Different tasks require different scoring functions, and the choice of metric is part of what defines a benchmark.

**Accuracy and exact match** are used for multiple-choice tasks (MMLU, GPQA, HellaSwag) and for short-answer tasks where any deviation from the gold answer counts as wrong (GSM8K final-answer extraction).

**[f1 score](/wiki/f1_score)** is standard for span-extraction reading comprehension such as SQuAD, where the model output is a span of text whose tokens are compared against a reference span at the token level.

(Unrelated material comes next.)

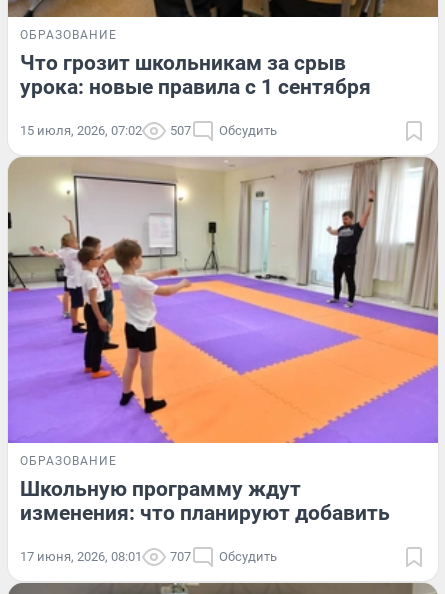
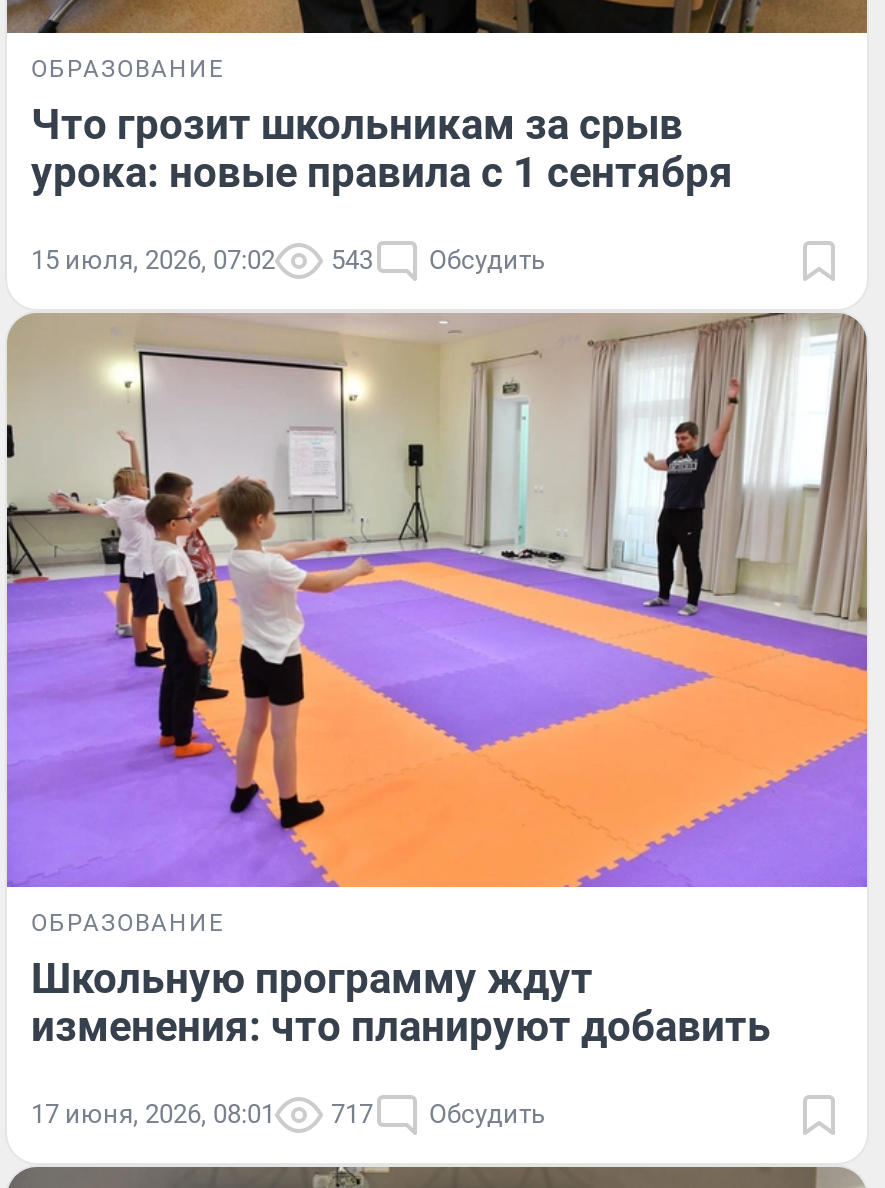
- 15 июля, 2026, 07:02 507 Обсудить
+ 15 июля, 2026, 07:02 543 Обсудить

- 17 июня, 2026, 08:01 707 Обсудить
+ 17 июня, 2026, 08:01 717 Обсудить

**[bleu](/wiki/bleu)**, **[rouge score](/wiki/rouge_score)**, and **METEOR** are n-gram overlap metrics for machine translation and summarization. BLEU was introduced by Papineni et al. in 2002 for machine translation, and ROUGE by Lin in 2004 for summarization. These metrics are still used as automatic proxies despite known weaknesses on paraphrastic outputs.

**pass@k** is the metric for code generation, introduced with HumanEval: a problem is considered solved if any of k independent samples passes all unit tests. The expected pass@k can be estimated unbiasedly from a larger sample of n completions using a closed-form formula in the original Chen et al. paper.[^20]

**Elo and Bradley-Terry ratings** are used for pairwise-comparison arenas such as Chatbot Arena. Each comparison updates the ratings using the same logic as competitive chess ratings, with confidence intervals reported via bootstrap.[^33]

**LLM-as-judge** metrics use a strong model to score outputs against either a reference or a competing output. MT-Bench uses GPT-4 to score 80 multi-turn questions; AlpacaEval LC uses GPT-4 as a pairwise judge with length-control regression; Arena-Hard uses Claude or GPT-4 to judge a curated set of harder prompts.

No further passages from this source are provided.